_The problem:_ Each line below must be reproduced exactly, though the pictures are to be dropped.

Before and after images

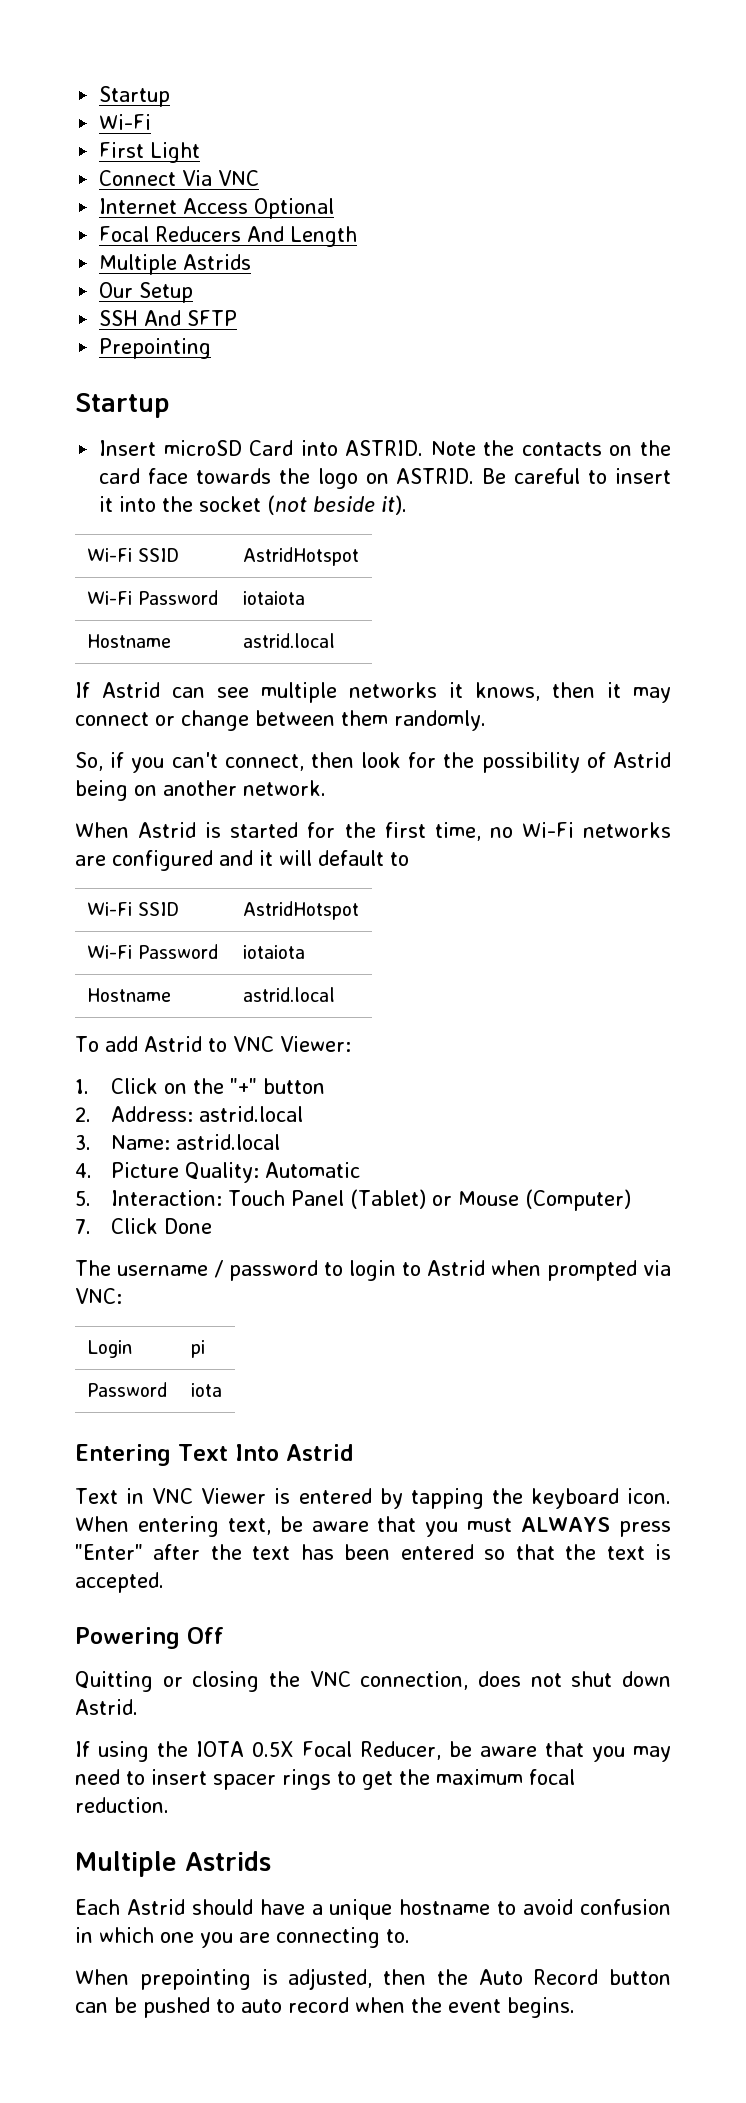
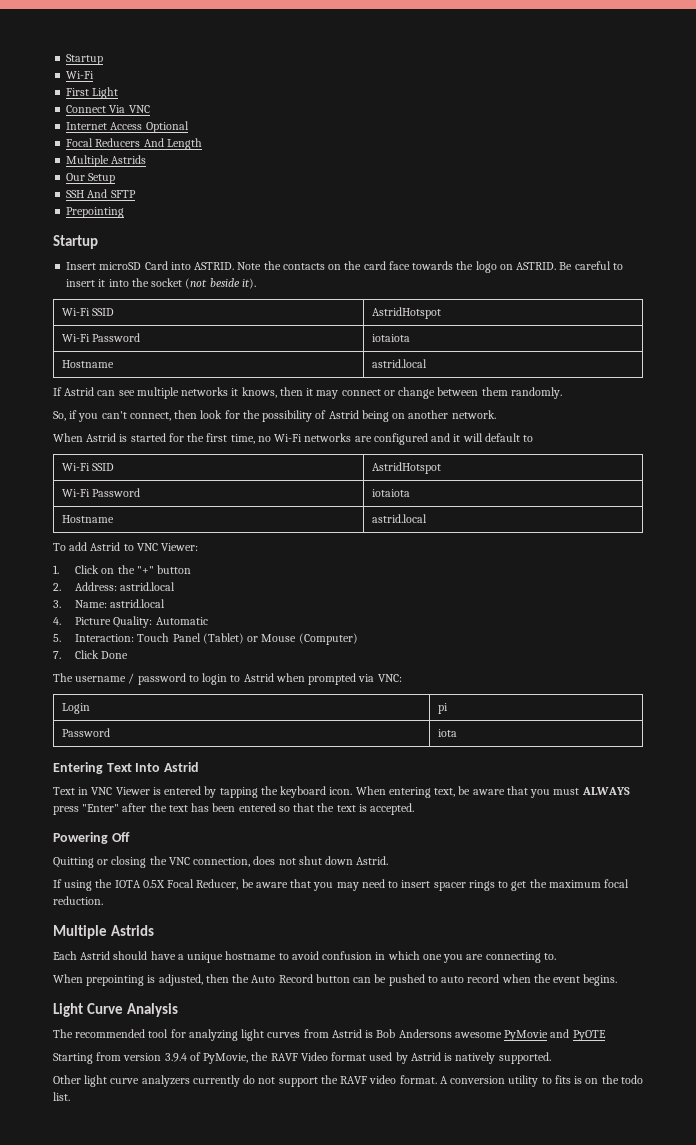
+ Light Curve Analysis
+ The recommended tool for analyzing light curves from Astrid is Bob Andersons awesome PyMovie and PyOTE
+ Starting from version 3.9.4 of PyMovie, the RAVF Video format used by Astrid is natively supported.
+ Other light curve analyzers currently do not support the RAVF video format. A conversion utility to fits is on the todo list.

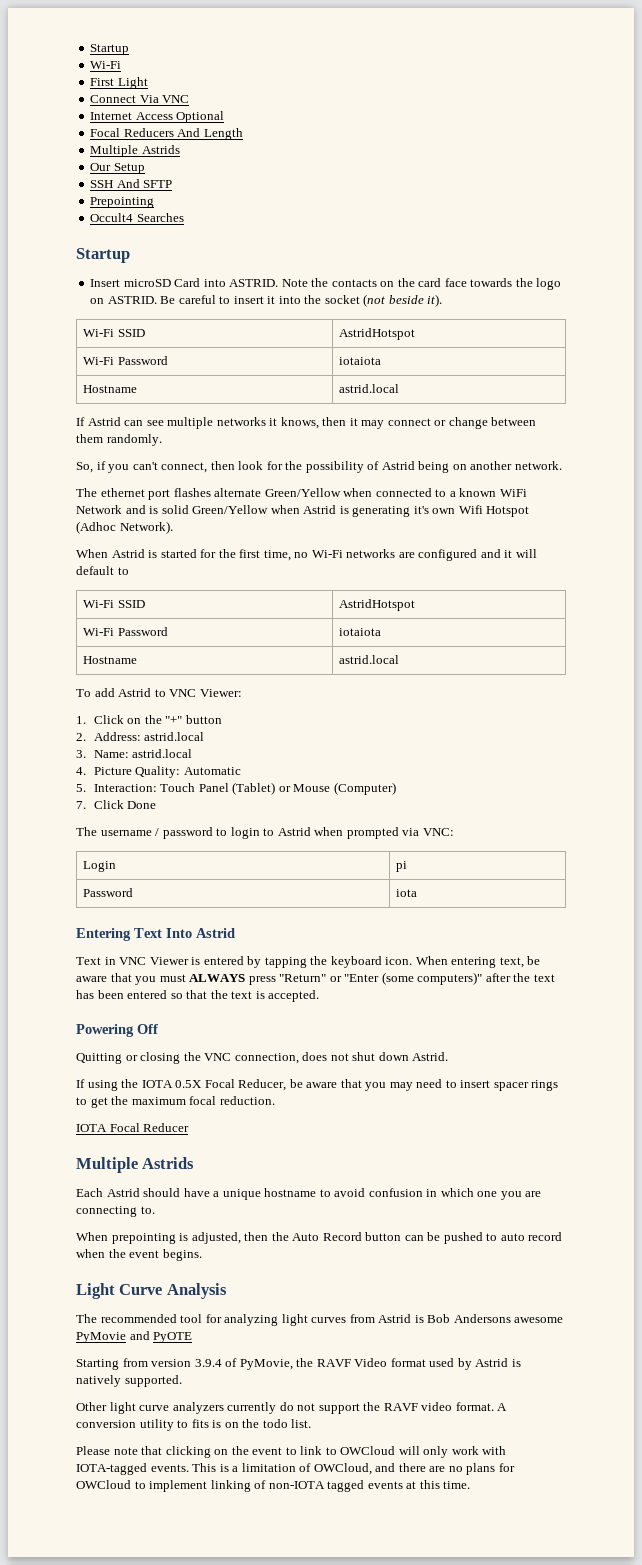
+ Occult4 Searches
+ The ethernet port flashes alternate Green/Yellow when connected to a known WiFi Network and is solid Green/Yellow when Astrid is generating it's own Wifi Hotspot (Adhoc Network).
- When entering text, be aware that you must ALWAYS press "Enter" after the text has been entered so that the text is accepted.
+ When entering text, be aware that you must ALWAYS press "Return" or "Enter (some computers)" after the text has been entered so that the text is accepted.
+ IOTA Focal Reducer
+ Please note that clicking on the event to link to OWCloud will only work with IOTA-tagged events. This is a limitation of OWCloud, and there are no plans for OWCloud to implement linking of non-IOTA tagged events at this time.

_Your solution:_
+ Light Curve Analysis
+ The recommended tool for analyzing light curves from Astrid is Bob Andersons awesome PyMovie and PyOTE
+ Starting from version 3.9.4 of PyMovie, the RAVF Video format used by Astrid is natively supported.
+ Other light curve analyzers currently do not support the RAVF video format. A conversion utility to fits is on the todo list.

+ Occult4 Searches
+ The ethernet port flashes alternate Green/Yellow when connected to a known WiFi Network and is solid Green/Yellow when Astrid is generating it's own Wifi Hotspot (Adhoc Network).
- When entering text, be aware that you must ALWAYS press "Enter" after the text has been entered so that the text is accepted.
+ When entering text, be aware that you must ALWAYS press "Return" or "Enter (some computers)" after the text has been entered so that the text is accepted.
+ IOTA Focal Reducer
+ Please note that clicking on the event to link to OWCloud will only work with IOTA-tagged events. This is a limitation of OWCloud, and there are no plans for OWCloud to implement linking of non-IOTA tagged events at this time.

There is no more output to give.